Yasmina Khadra, Ce que le jour doit à la nuit, lu par André Pauwels

Il y a d’inventives métaphores dans cette écriture, de bien belles images. Les plongées évocatrices de l’extrême pauvreté sont réalistes tout en portant en elles une atmosphère de conte, ce qui adoucit la douleur et le sordide. La chute, le départ, le déracinement présageaient d’un récit prenant. Mais passée la découverte, la mise en place, l’arrivée en ville, je me suis beaucoup ennuyée. C’est trop long. Les histoires d’amours, les conflits, les jalousies, les trahisons, les interminables tergiversations morales ont eu raison de ma sympathie pour ce roman. Ne parlons pas de la fin, pathétique et larmoyante au possible.
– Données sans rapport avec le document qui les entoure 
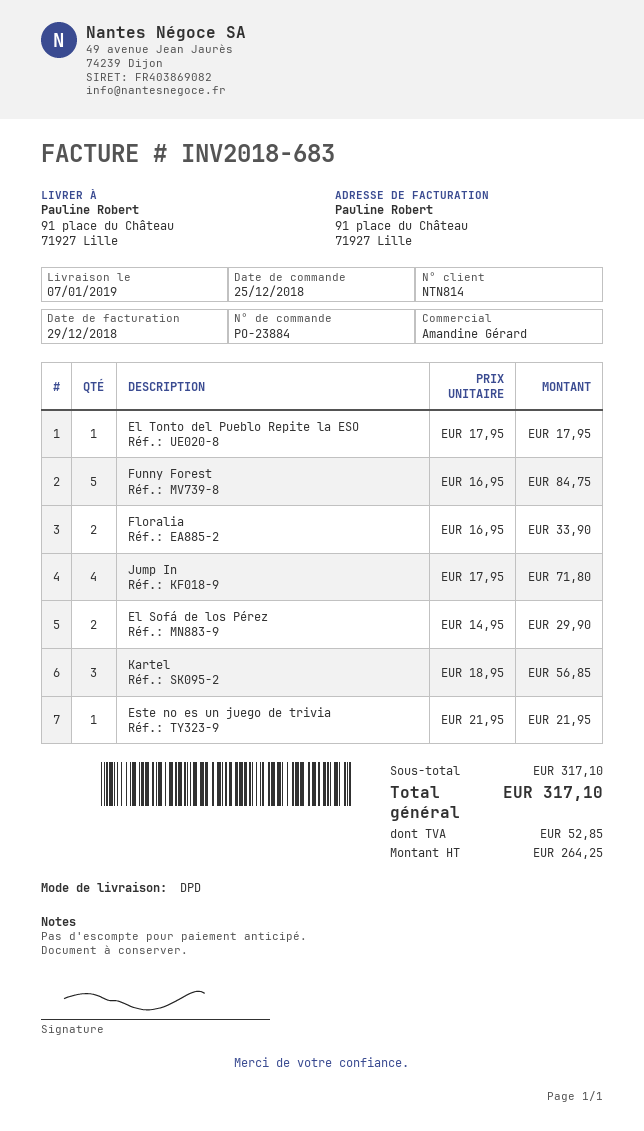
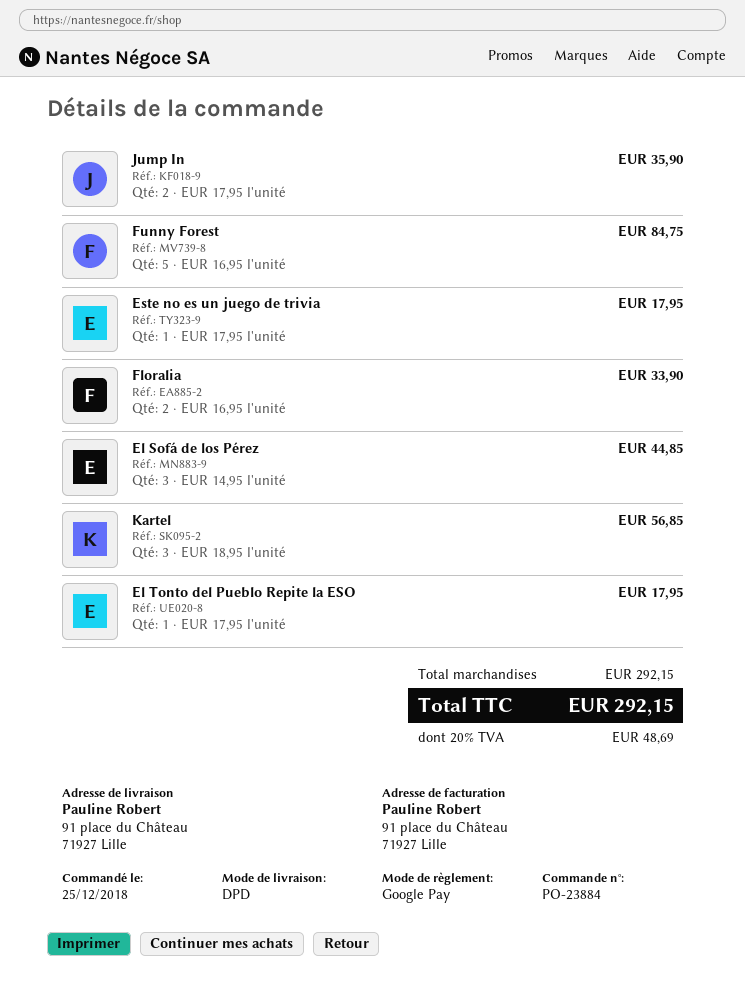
Jump In: 4 x 17.95 = 71.80 -> 2 x 17.95 = 35.90
El Sofá de los Pérez: 2 x 14.95 = 29.90 -> 3 x 14.95 = 44.85
Este no es un juego de trivia: 1 x 21.95 = 21.95 -> 1 x 17.95 = 17.95
subtotal: 317.10 -> 292.15
tax: 52.85 -> 48.69
total: 317.10 -> 292.15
André Pauwels, sympathique raconteur, prend des voix forcées et mièvres dès qu’il s’agit de faire parler un enfant ou une femme. Vouloir imiter au sens propre la voix d’un enfant ou d’une femme me semble un parti-pris maladroit. En tout cas ici, cela ne fonctionne pas du tout. On dirait une petite-fille de cinq ans faisant parler ses poupées.